But any gender-independent ordering works. It could be alphabetizing names, their seats around the dinner table (clockwise from Mother), or which bedroom each child has. You picked a specific child in an order by looking in a specific room, so the genders of the other two are independent of it and each other. So gBB, gBG, gGB, and gGG are equiprobable at that point in your acquisition of knowledge.

But your second acquisition depends on whether similar help is needed for other sports, and how many gender-specific sports there are. And why there isn't one for girls' sports, since we know there is a girl.

My problems are well-posed for what I intended. You didn't "stumble upon" the information, a source with absolute knowledge told it to you, with no hint of any discrimination between genders. There is an established solution in such cases; it's called Bertrand's Box Paradox. That name did not, originally, refer to a problem; it referred to the following solution. It is best illustrated using a different probability than what I asked for:

  1. I know Mr. Abbot's two children. At least one is a boy.
  2. I know Mrs. Baker's two children. At least one is a girl.
  3. I know the Curry's two children. At least one has the gender that I have written inside this sealed envelope.

In each case, what is the probability that the family has a boy and a girl?

Clearly, the answers A1 and A2 must be the same. This is not using uniform distributions, although that is a valid justification. Probability is not about what is true in a specific instance of this disclosure of information - that's a naive mistake. It is about what we can deduce from the information alone. It is a property of our knowledge of a world where it happens, not the world itself. Since our information is equivalent in Q1 and Q2, that means A1=A2.

But you have no significant information about genders in Q3, so A3 must be 1/2. And that can be used to get A1 and A2. Bertrand argued simply that if the envelope were opened, A3 had to equal A1 and A2 regardless of what it said, so you didn't need to open it. Any change would be a  paradox. But there is a more rigorous solution.

If W represents what is written in the envelope, the Law of Total Probability says:

A3 = Pr(W="Boy")*A1 + Pr(W="Girl")*A2

A3 = Pr(W="Boy")*A1 + Pr(W="Girl")*A1

A3 = [Pr(W="Boy") + Pr(W="Girl")]*A1

A3 = A1 = A2 (which all equal 1/2).

This solution is also used for the famous Monty Hall Problem, even if those using it do not realize it. The most common solution uses the assertion that "your original probability of 1/3 can't change." So, since the open door is revealed to not have the car, the closed door that you didn't pick must now have a 2/3 probability.

The assertion is equivalent to my sealed envelope. You see the door that gets opened, which equivalent to naming one gender in Q1 and Q2. Since your answer must be the same regardless of which door that is, it is the same as when you ignore which door is opened.

comment by Said Achmiz (SaidAchmiz) · 2024-02-06T12:58:22.397Z · LW(p) · GW(p)

If there is no reward structure, then neither answer is meaningfully more “correct” than the other.

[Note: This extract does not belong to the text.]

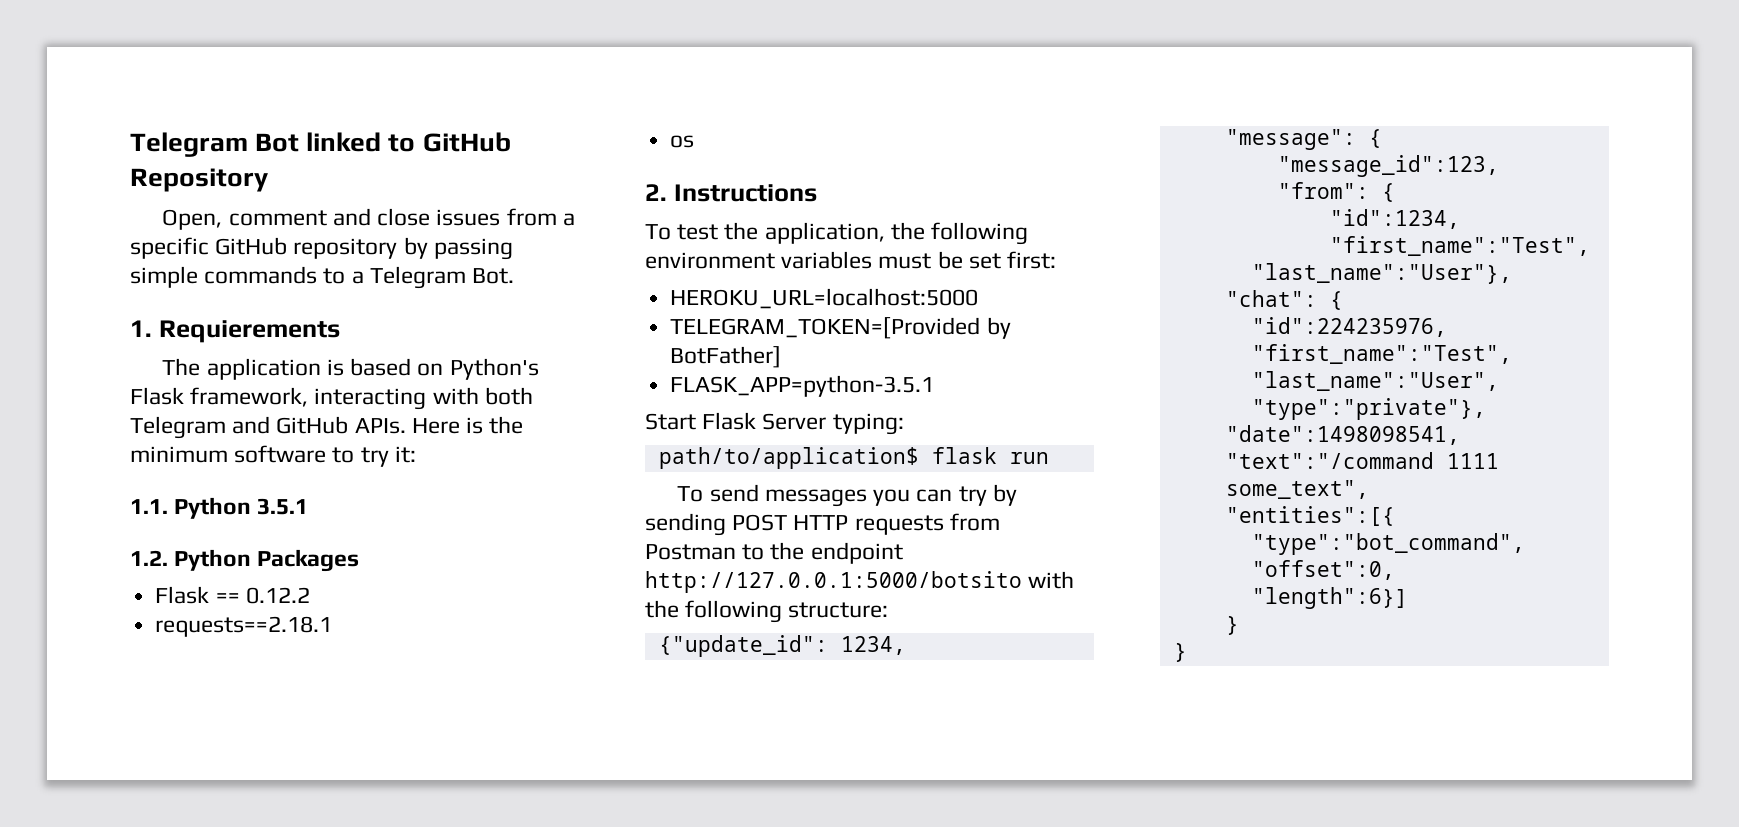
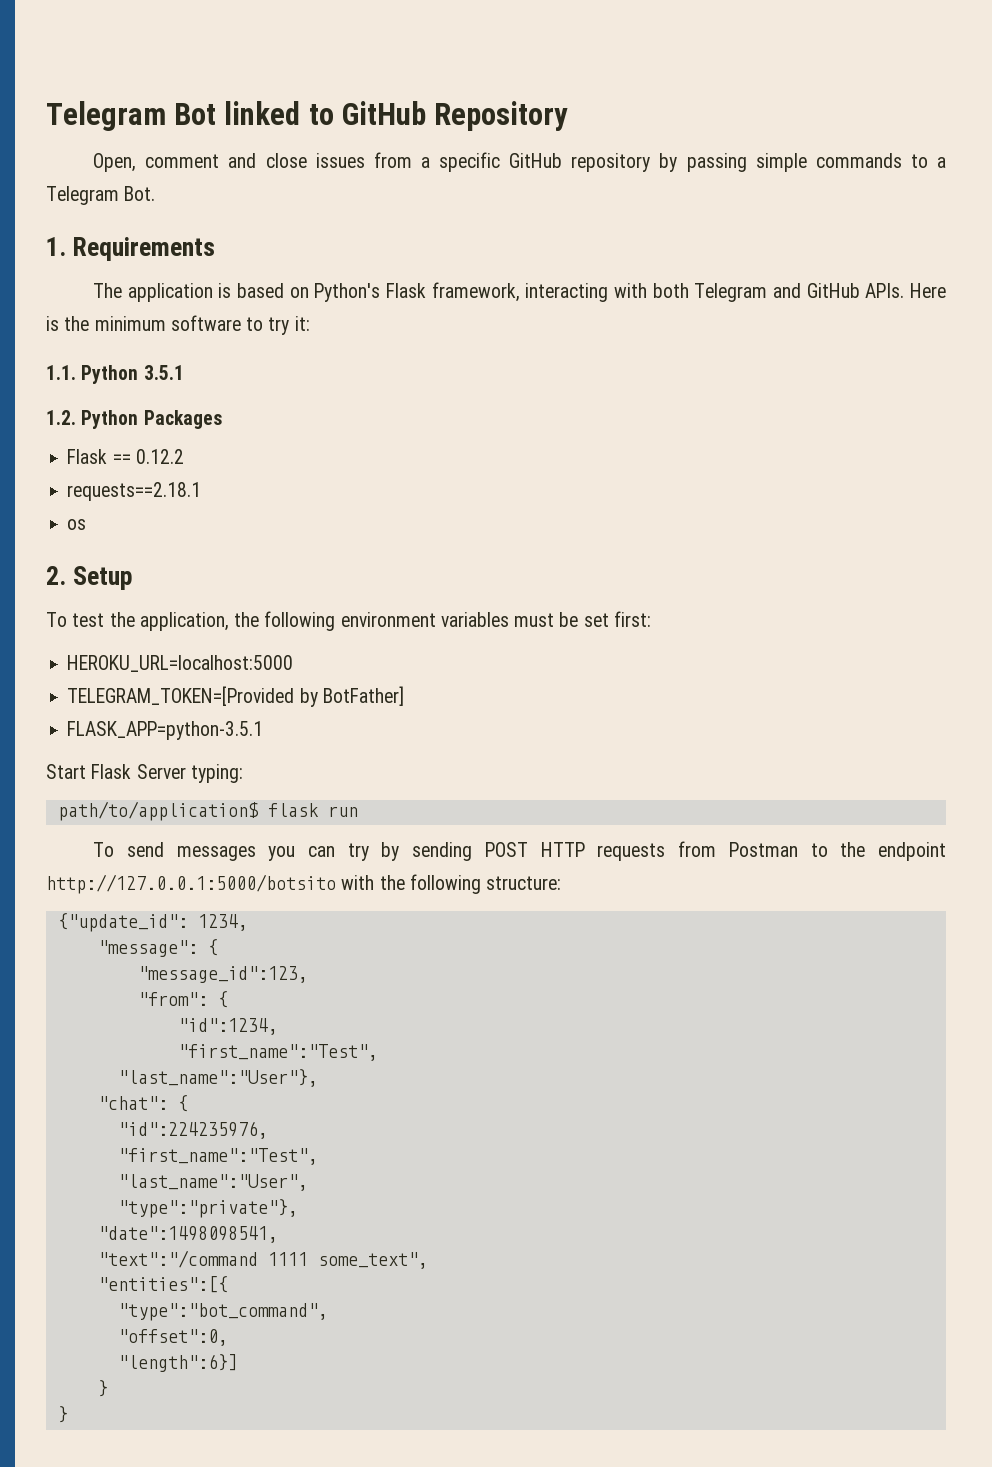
[158,320,340,343] Requierements -> [73,237,216,261] Requirements
[673,184,817,202] Instructions -> [73,566,133,590] Setup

Beliefs are for actions.

comment by Ben (ben-lang) · 2024-02-05T17:31:55.792Z · LW(p) · GW(p)

Echoing Said's comment, what does it mean to be "correct" in this context? If we ask Beauty to pick between heads or tails, and she picks heads, then sometimes this will be correct, and sometimes not.

In order for Beauty to give a (correct) probabilistic answer to the question (1/3 or 1/2) we need to introduce the idea of some proportion of trials. We need to at least imagine running the situation many times, and talk about some proportion of those imagined repeats. These imagined trials don't need to actually happen, they are imaginary. But they are an indispensable fiction.

Now, we imagine 100 repeats. 50 heads, 50 tails. Beauty is awoken a total 150 times. For 100 awakenings it was a head that was flicked, for 50 awakenings a tail.

>For 1/3rd of the awakenings the coin was tails. For 1/2 of the trials the coin was tails.

I don't think anyone (halfer or thirder) disputes the line directly above (with the >). There is agreement on what proportion of awakenings tails was tossed, and on what proportion of trials a tails was tossed. We can all see that one of the two proportions is 1/3 and the other is 1/2. Which of the two proportions is picked out by the word "probability" is the entire argument.

The rewards structure @Said Achmiz [LW · GW] is talking about is a nice way of making people either aim to be right in as many guesses as possible or in as many trials as possible, which demand different strategies. 

comment by Ape in the coat · 2024-01-30T17:53:25.482Z · LW(p) · GW(p)

What was the initial position? Do you remember the arguments that made you flip?

Replies from: Dagon
comment by Dagon · 2024-01-30T22:34:41.752Z · LW(p) · GW(p)

I don't remember which was my initial position.  I got to the point that I could be confident in 1/2 because there's no new information: waking and being asked is GUARANTEED to be experienced, subjectively, once (even if it's twice to an observer, Beauty experiences it for the first time both times).  And confident in 1/3 via bet-resolution framing and number of timelines that make predictions.

After a few iterations where the framing makes it insanely obvious in both directions, I deconstructed it to the point that I realize it depends on what actual question is being asked.  Probability is purely subjective (modulo quantum measures, perhaps) - the truth is 0 or 1, only Beauty's expectation/prediction changes, based on her framing.

answer by pathos_bot · 2024-01-30T23:08:10.221Z · LW(p) · GW(p)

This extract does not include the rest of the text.